Using chicken embryo whole brain cell, the allyl chloride-induced changes of Ca2+-ATPase and Na+ /K+ -ATPase activities in the plasma and mitochondrion membranes were studied. The results showed that the activities of Ca2+ -ATPase and Na+ /K+-ATPase in the cytoplasm membrane increased sharply with toxic dosages added. Compared with the control group, both of the toxic groups had significance of differences (P<0.01 ). In the mitochondrial membrane, the activities of Ca2+-ATPase tended to go down with allyl chloride increased. However, the activities of Na+ /K+ -ATPase were opposite and tended to up. The results of enzymatic tissue chemistry also showed that the activities of Ca2+ -ATPase increased. The black sediment in the toxic groups much more than that in the control. These results can suggest that allyl chloride could result in the activity changes of Ca2+ -ATPase and Na+ /K+ ATPase. The changes might be related to the variations of Ca2+, Na + and K+ contents in the cytoplasm and mitochondrion of the nerve cell.

P-94 CHANGES OF ELECTROPHYSIOLOGY AND Na+, K+, Ca2+ CONTENTS INDUCED BY ALLYL CHLORIDE IN NERVE TISSUE Xie, K., Sun, K. , Gao, S., Li, B., Zhang, L. Institute of Toxicology, Shandong Medical University, Jinan, P.R.China

Using the methods of fluorescence molecular probe, electron probe X-ray microanalysis (EPMA) and electrophysiology, the allyl chloride (AC)-induced changes of main ions ( Na+ ,K+ ,Ca2+) in nerve cells in vitro and nerve axon in vivo, resting membrane potential (RMP) in NG108-15 cell line, compound action potential (CAP) in rat sciatic nerve, and action potential inside perineural sheath (APIPS) in mice intercostal nerve, were investigated. The results showed that as AC added, [Ca2+]i and [Na+]i were increased markedly in nerve cells; Ca2+ increased and K+ decreased significantly, but Na+ just increased slightly in rat sciatic nerve axon; RMP became smaller; CAP fell down; APIPS showed the waveform of K+ outward current disappeared gradually. The results reveal that the changes of RMP, CAP and APIPS induced by AC are associated with the variations of Na+ ,K+ and Ca2+ in nerve cell and nerve axon, and indicate that the lowered concentration differences of Na+ and K+ between inside and outside nerve axon and increased Ca2+ in nerve axon might further result in the axon degeneration and the depression of excitation and conduction.
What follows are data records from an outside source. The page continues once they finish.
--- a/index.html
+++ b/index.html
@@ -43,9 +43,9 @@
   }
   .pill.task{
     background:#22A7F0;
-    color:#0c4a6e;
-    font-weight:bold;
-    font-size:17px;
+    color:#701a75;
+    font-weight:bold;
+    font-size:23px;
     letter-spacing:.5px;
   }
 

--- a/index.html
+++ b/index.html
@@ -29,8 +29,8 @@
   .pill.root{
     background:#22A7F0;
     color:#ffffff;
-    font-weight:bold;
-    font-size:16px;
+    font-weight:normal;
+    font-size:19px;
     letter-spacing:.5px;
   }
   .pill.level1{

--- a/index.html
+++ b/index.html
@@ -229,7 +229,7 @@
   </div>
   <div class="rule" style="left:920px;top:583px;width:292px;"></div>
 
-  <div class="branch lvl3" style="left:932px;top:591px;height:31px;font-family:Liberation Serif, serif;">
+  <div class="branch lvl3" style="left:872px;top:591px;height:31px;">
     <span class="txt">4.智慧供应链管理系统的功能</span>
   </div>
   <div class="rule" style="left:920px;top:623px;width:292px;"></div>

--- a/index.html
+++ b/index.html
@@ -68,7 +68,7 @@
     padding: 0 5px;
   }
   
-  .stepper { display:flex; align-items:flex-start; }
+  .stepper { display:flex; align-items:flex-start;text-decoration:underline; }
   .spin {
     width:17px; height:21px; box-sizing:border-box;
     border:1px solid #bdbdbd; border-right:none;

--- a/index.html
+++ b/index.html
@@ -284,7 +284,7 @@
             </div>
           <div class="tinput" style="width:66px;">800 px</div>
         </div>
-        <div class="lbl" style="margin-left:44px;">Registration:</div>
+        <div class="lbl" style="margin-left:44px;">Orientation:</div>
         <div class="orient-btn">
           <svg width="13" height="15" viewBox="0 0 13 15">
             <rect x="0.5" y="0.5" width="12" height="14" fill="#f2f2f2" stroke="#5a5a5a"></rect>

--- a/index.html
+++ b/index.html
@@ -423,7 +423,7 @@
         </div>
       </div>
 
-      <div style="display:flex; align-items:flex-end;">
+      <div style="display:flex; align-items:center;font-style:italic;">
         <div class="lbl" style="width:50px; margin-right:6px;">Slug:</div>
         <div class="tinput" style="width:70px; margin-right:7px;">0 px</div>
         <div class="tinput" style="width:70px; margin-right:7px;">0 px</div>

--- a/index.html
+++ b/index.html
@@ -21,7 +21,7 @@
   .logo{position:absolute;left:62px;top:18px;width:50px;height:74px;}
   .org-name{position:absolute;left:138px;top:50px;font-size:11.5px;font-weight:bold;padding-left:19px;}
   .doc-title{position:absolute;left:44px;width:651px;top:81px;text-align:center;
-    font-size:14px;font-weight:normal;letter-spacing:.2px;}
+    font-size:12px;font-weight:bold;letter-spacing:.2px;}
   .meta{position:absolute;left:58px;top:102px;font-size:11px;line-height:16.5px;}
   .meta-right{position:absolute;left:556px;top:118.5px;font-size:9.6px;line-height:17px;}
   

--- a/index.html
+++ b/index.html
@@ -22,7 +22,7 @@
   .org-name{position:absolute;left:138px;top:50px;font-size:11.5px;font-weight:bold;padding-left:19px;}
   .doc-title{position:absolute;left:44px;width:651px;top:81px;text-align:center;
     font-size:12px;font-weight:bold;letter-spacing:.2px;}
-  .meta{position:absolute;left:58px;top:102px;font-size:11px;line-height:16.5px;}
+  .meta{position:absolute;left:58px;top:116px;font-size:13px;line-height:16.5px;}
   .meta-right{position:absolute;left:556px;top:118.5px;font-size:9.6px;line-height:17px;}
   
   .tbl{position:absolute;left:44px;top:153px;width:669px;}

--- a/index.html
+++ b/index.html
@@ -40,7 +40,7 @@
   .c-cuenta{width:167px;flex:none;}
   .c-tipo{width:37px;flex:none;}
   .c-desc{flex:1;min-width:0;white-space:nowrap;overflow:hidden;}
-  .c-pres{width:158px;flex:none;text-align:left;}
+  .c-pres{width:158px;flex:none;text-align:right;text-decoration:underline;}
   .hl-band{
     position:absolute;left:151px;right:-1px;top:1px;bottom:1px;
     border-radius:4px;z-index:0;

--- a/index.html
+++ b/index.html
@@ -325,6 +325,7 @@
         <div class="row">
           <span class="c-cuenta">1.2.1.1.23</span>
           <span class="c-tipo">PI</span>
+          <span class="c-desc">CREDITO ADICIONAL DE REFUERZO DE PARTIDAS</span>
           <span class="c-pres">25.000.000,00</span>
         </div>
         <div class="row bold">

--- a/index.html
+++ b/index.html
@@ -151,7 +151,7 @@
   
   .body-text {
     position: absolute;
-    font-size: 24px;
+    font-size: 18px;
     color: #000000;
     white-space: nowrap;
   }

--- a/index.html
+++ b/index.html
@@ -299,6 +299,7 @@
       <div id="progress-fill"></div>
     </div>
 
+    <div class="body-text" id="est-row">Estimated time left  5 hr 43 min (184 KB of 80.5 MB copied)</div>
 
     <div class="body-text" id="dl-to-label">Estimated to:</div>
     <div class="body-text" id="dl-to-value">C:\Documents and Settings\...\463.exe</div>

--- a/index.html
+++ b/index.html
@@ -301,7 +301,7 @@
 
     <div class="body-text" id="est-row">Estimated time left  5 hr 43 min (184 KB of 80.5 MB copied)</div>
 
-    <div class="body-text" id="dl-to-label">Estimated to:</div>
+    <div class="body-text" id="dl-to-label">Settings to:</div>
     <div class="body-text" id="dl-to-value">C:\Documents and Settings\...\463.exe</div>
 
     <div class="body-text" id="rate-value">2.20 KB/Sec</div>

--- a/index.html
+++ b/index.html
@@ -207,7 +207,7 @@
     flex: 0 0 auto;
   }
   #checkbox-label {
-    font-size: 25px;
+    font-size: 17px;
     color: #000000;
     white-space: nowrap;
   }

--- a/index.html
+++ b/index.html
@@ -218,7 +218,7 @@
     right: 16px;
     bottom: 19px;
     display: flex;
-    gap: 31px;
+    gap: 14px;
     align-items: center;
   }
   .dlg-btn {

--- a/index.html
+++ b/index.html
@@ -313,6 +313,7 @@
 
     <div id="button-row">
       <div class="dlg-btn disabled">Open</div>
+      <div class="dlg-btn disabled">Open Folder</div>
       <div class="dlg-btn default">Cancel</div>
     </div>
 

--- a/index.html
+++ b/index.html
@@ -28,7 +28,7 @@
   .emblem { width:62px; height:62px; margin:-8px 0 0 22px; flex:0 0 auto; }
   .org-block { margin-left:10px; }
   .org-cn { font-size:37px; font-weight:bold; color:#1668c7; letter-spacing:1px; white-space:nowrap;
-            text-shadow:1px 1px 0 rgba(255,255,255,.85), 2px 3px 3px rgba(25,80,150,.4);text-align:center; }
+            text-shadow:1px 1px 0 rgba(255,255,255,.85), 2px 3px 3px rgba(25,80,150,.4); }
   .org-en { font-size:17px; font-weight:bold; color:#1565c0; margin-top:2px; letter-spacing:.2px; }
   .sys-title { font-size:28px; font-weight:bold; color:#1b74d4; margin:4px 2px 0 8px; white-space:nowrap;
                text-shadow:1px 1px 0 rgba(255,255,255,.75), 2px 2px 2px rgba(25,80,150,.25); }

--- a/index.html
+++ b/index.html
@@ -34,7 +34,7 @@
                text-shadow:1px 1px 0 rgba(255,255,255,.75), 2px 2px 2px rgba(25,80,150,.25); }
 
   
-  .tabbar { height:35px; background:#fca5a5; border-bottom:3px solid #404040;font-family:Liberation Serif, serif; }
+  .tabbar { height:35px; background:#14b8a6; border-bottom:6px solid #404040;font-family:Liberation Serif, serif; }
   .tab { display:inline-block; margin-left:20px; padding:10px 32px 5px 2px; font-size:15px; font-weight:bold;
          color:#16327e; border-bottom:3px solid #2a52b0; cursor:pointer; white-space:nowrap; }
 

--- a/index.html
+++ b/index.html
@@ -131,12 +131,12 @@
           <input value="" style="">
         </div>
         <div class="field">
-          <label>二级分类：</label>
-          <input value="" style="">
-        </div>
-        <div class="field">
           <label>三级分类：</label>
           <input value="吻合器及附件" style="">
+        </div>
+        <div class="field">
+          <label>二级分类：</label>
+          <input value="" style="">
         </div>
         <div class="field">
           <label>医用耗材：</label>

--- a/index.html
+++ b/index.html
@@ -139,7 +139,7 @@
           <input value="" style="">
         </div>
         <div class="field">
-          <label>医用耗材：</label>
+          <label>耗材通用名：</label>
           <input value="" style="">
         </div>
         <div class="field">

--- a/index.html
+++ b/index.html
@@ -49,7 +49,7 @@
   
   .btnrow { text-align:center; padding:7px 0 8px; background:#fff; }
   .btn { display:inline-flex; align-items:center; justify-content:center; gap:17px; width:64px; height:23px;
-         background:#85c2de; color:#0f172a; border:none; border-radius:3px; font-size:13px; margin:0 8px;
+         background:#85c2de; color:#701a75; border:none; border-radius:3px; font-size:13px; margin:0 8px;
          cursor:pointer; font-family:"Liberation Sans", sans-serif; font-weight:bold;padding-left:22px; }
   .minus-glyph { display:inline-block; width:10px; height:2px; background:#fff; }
P-95 THE MECHANISM OF ALLYL CHLORIDE-INDUCED CYTOSKELETAL INJURY IN NERVE CELLS Xie, K., Sun, K., Gao, S., Zhang, L. Institute of Toxicology, Shandong Medical University, Jinan, P.R.China

To dissect further the molecular mechanism of toxic neuropathy induced by allyl chloride(AC), we used fluorescence molecular probe (Fura-2/AM), the electron probe X-ray microprobe analysis (EPMA) and biochemical methods to determine cytosolic free Ca2+ concentration, the contents of intracellular Ca2+ percentage and Ca2+-free CaM, the activity of Ca2+ /CaM-PK II (Ca2+ /CaM-dependent protein kinase II), and cytoskeleton protein synthesis in chicken embryo brain cell after treated by AC. The results showed that with AC added, the contents of Ca2+ percentage and the concentrations of cytosolic free calcium, and the activities of Ca2+/CaM-PK II in cells were increased significantly (P<0.01), however, the contents of Ca2+-free CaM and cytoskeleton protein synthesis were markedly decreased (P<0.01). The results suggest that one of the mechanism of AC-induced cytoskeleton injury in vitro might be related to elevation of intracellular Ca2+,activated CaM and Ca2+/CaM-PK II.